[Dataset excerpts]
- Opening Delimiter -

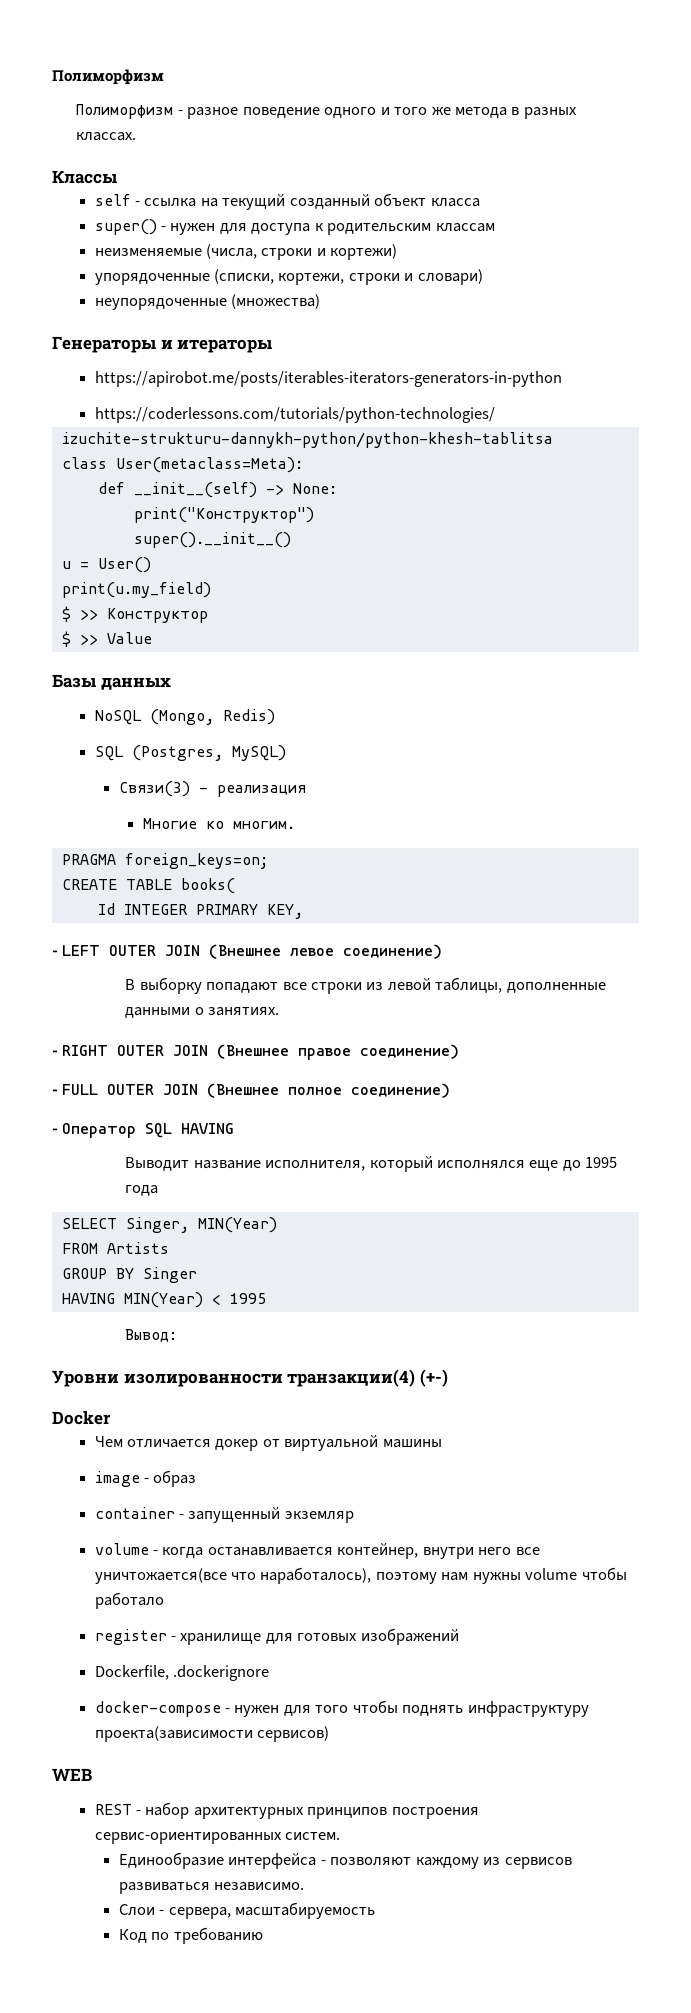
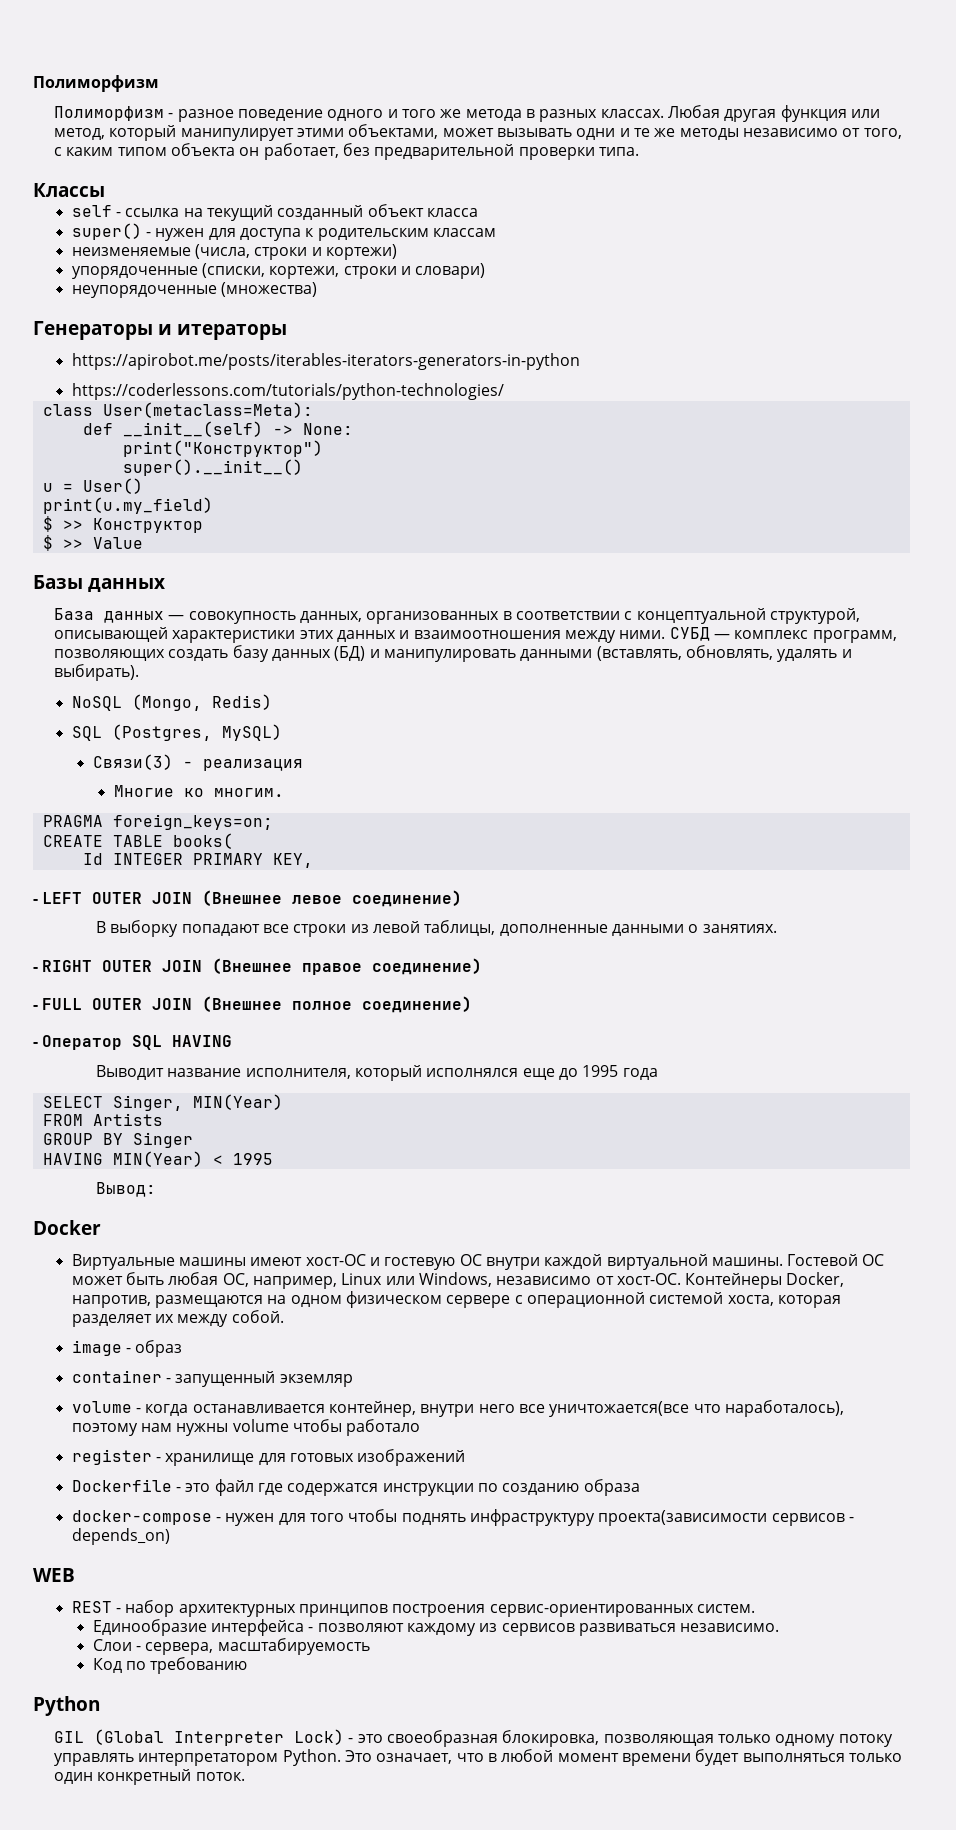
+ Любая другая функция или метод, который манипулирует этими объектами, может вызывать одни и те же методы независимо от того, с каким типом объекта он работает, без предварительной проверки типа.
- izuchite-strukturu-dannykh-python/python-khesh-tablitsa
+ База данных — совокупность данных, организованных в соответствии с концептуальной структурой, описывающей характеристики этих данных и взаимоотношения между ними. СУБД — комплекс программ, позволяющих создать базу данных (БД) и манипулировать данными (вставлять, обновлять, удалять и выбирать).
- Уровни изолированности транзакции(4) (+-)
  Docker
- Чем отличается докер от виртуальной машины
+ Виртуальные машины имеют хост-ОС и гостевую ОС внутри каждой виртуальной машины. Гостевой ОС может быть любая ОС, например, Linux или Windows, независимо от хост-ОС. Контейнеры Docker, напротив, размещаются на одном физическом сервере с операционной системой хоста, которая разделяет их между собой.
- Dockerfile, .dockerignore
+ Dockerfile - это файл где содержатся инструкции по созданию образа
- docker-compose - нужен для того чтобы поднять инфраструктуру проекта(зависимости сервисов)
+ docker-compose - нужен для того чтобы поднять инфраструктуру проекта(зависимости сервисов - depends_on)
+ Python
+ GIL (Global Interpreter Lock) - это своеобразная блокировка, позволяющая только одному потоку управлять интерпретатором Python. Это означает, что в любой момент времени будет выполняться только один конкретный поток.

- Closing Delimiter -

WORK TO BE COMPLETED
Go through the data and return each line where the word "проекта" appears.

SOLUTION BELOW
- docker-compose - нужен для того чтобы поднять инфраструктуру проекта(зависимости сервисов)
+ docker-compose - нужен для того чтобы поднять инфраструктуру проекта(зависимости сервисов - depends_on)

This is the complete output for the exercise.